→ Problem
Find each line below that includes "sizing", then copy it.

Dataset excerpts:
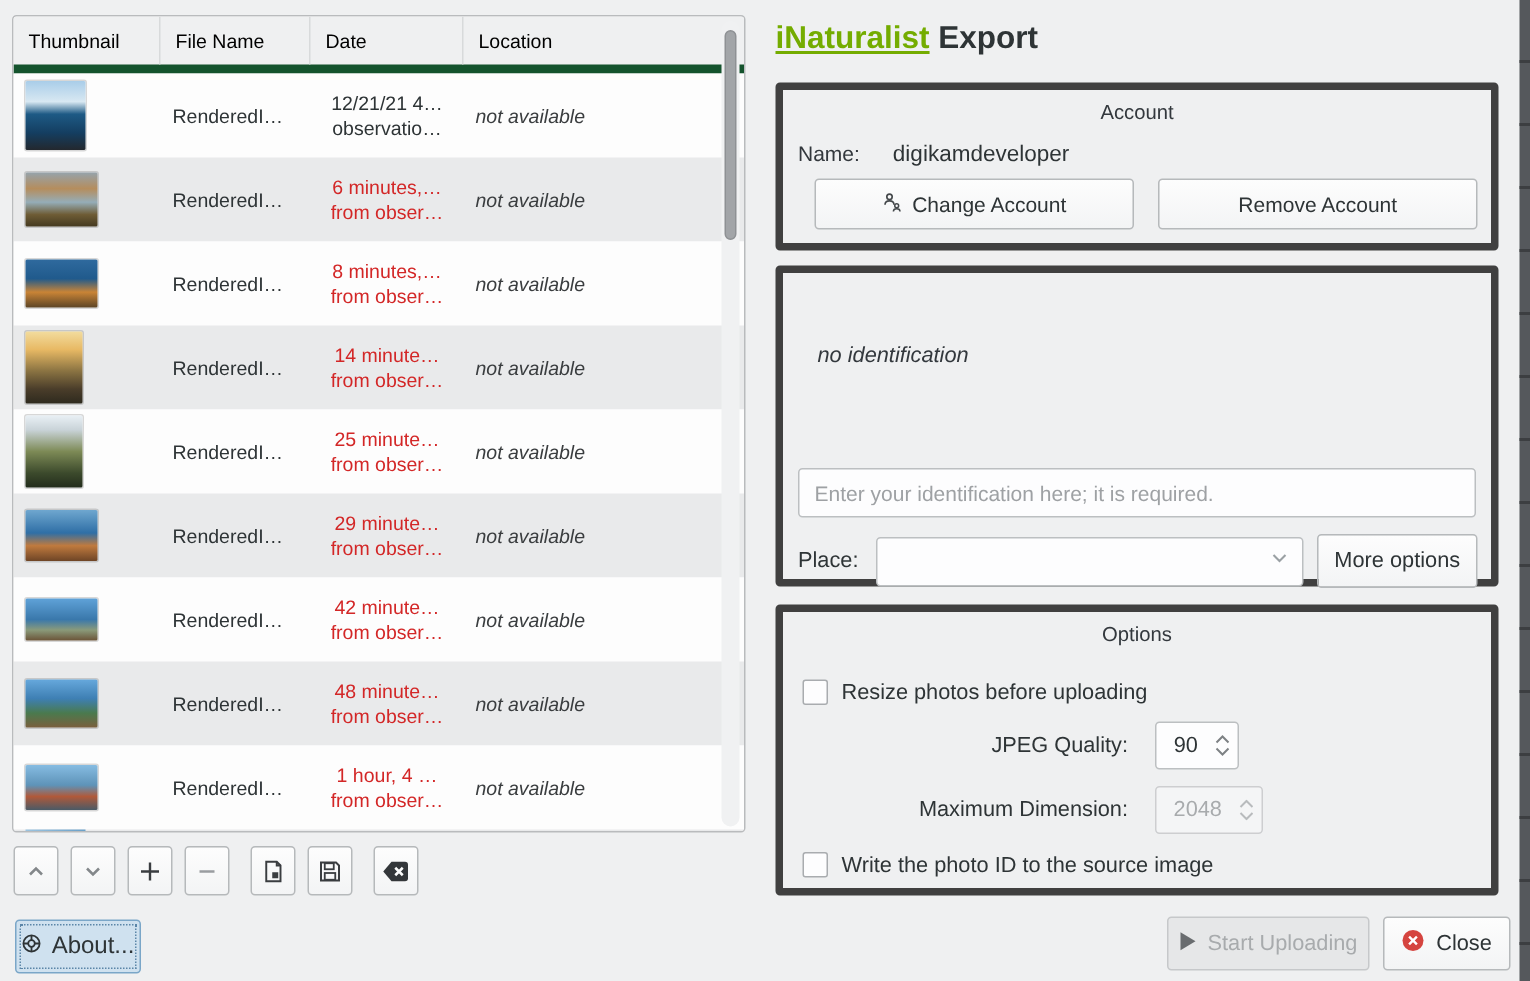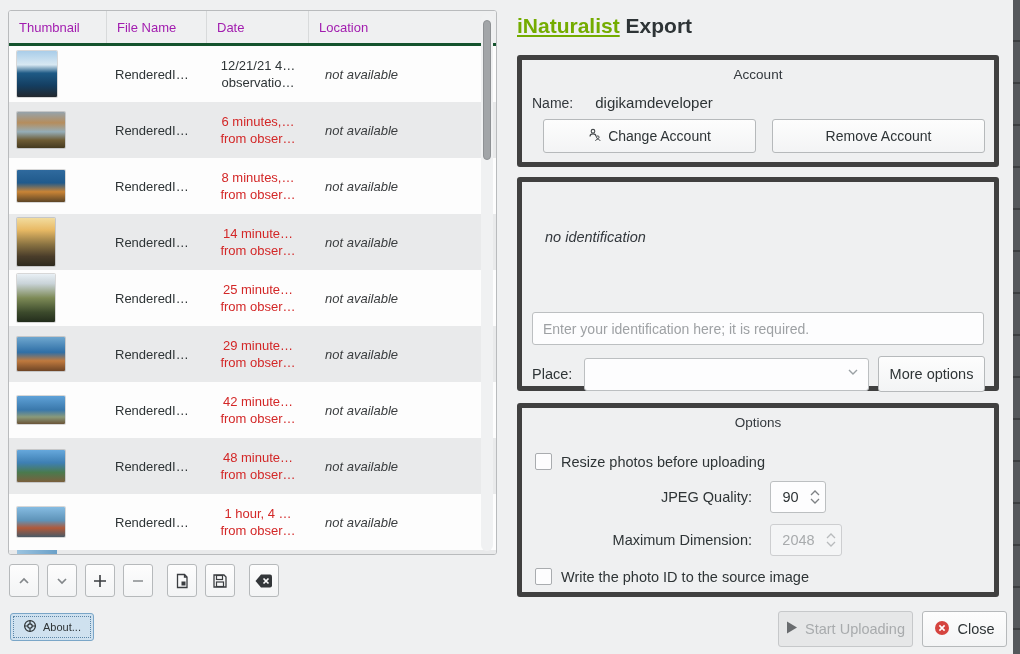--- a/index.html
+++ b/index.html
@@ -9,8 +9,8 @@
   
   .table-panel{position:absolute;left:8px;top:10px;width:489px;height:545px;
     background:#fdfdfd;border:1px solid #b9bbbd;border-radius:3px;overflow:hidden;box-sizing:border-box;}
-  .thead{display:flex;height:32px;background:#eff0f1;border-bottom:3px solid #14532d;
-    font-size:13px;color:#a21caf;align-items:center;}
+  .thead{display:flex;height:32px;background:#eff0f1;border-bottom:6px solid #14532d;
+    font-size:13px;color:#000000;align-items:center;}
   .thead .hcell{padding-left:10px;box-sizing:border-box;height:100%;display:flex;align-items:center;
     border-right:1px solid #d8dadb;}
   .hc1{width:98px;} .hc2{width:100px;} .hc3{width:102px;} .hc4{flex:1;border-right:none!important;}

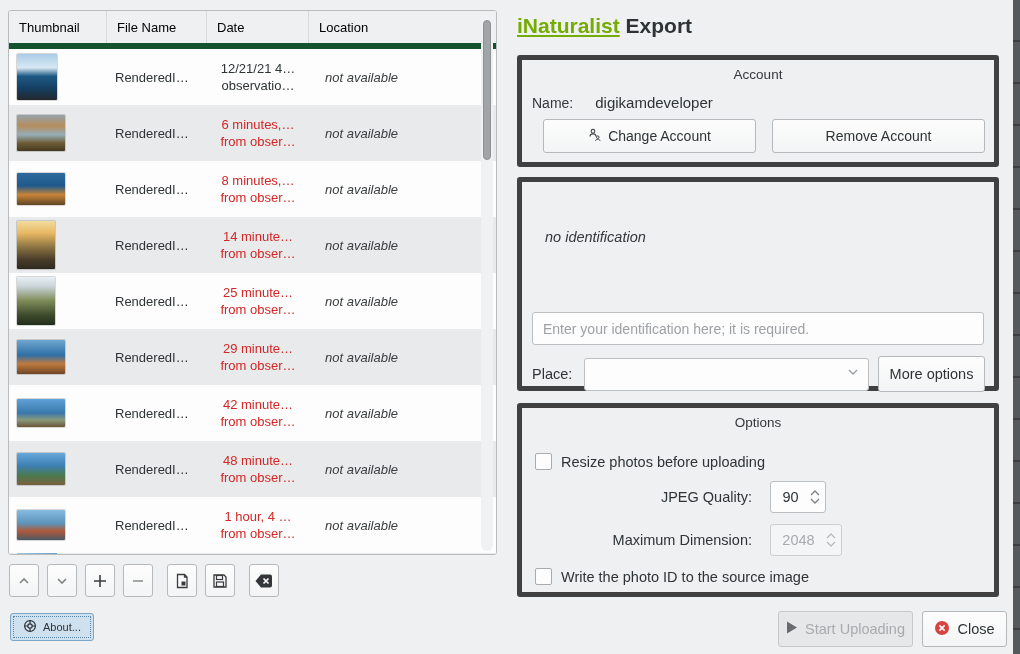--- a/index.html
+++ b/index.html
@@ -22,7 +22,7 @@
   .thumb{border-radius:1px;box-shadow:0 0 0 1px rgba(0,0,0,.15);}
   .c-file{width:100px;padding-left:8px;white-space:nowrap;overflow:hidden;}
   .c-date{width:102px;text-align:center;line-height:17px;}
-  .c-loc{flex:1;padding-left:8px;font-style:italic;color:#3a3d3f;margin-left:8px;}
+  .c-loc{flex:1;padding-left:8px;font-style:italic;color:#3a3d3f;}
   .partial-row{height:8px;background:#e9eaeb;display:flex;align-items:flex-start;padding-left:8px;}
   .partial-row .sliver{width:40px;height:6px;}
   .vscroll{position:absolute;top:3px;right:3px;bottom:3px;width:12px;background:#f0f1f2;border-radius:6px;}

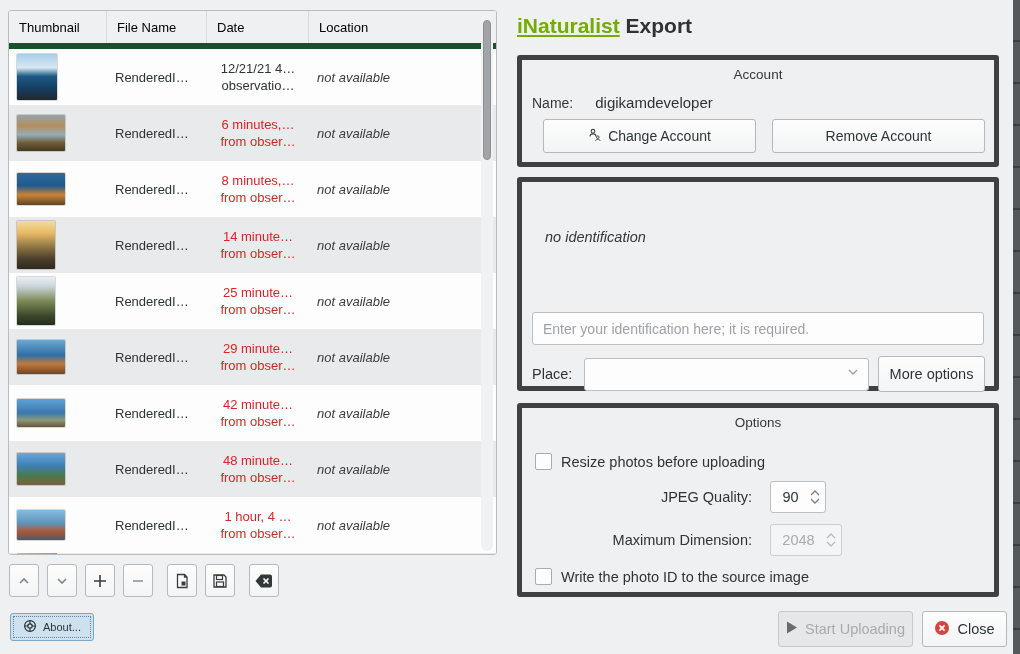--- a/index.html
+++ b/index.html
@@ -76,7 +76,7 @@
   .spin.off{color:#a8abad;border-color:#cdced0;background:#f4f5f6;}
 
   
-  .about-btn{position:absolute;left:10px;top:613px;width:84px;height:28px;font-size:11px;
+  .about-btn{position:absolute;left:10px;top:613px;width:84px;height:36px;font-size:16px;
     background:#cfe1ef;border:1px solid #7aa6c8;border-radius:3px;display:flex;align-items:center;
     justify-content:center;gap:6px;color:#2e3436;outline:1px dotted #5b86a8;outline-offset:-4px;}
   .start-btn{position:absolute;left:778px;top:611px;width:135px;height:36px;font-size:14.5px;}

→ Task solution
     background:#fdfdfd;border:1px solid #b9bbbd;border-radius:3px;overflow:hidden;box-sizing:border-box;}
   .thead .hcell{padding-left:10px;box-sizing:border-box;height:100%;display:flex;align-items:center;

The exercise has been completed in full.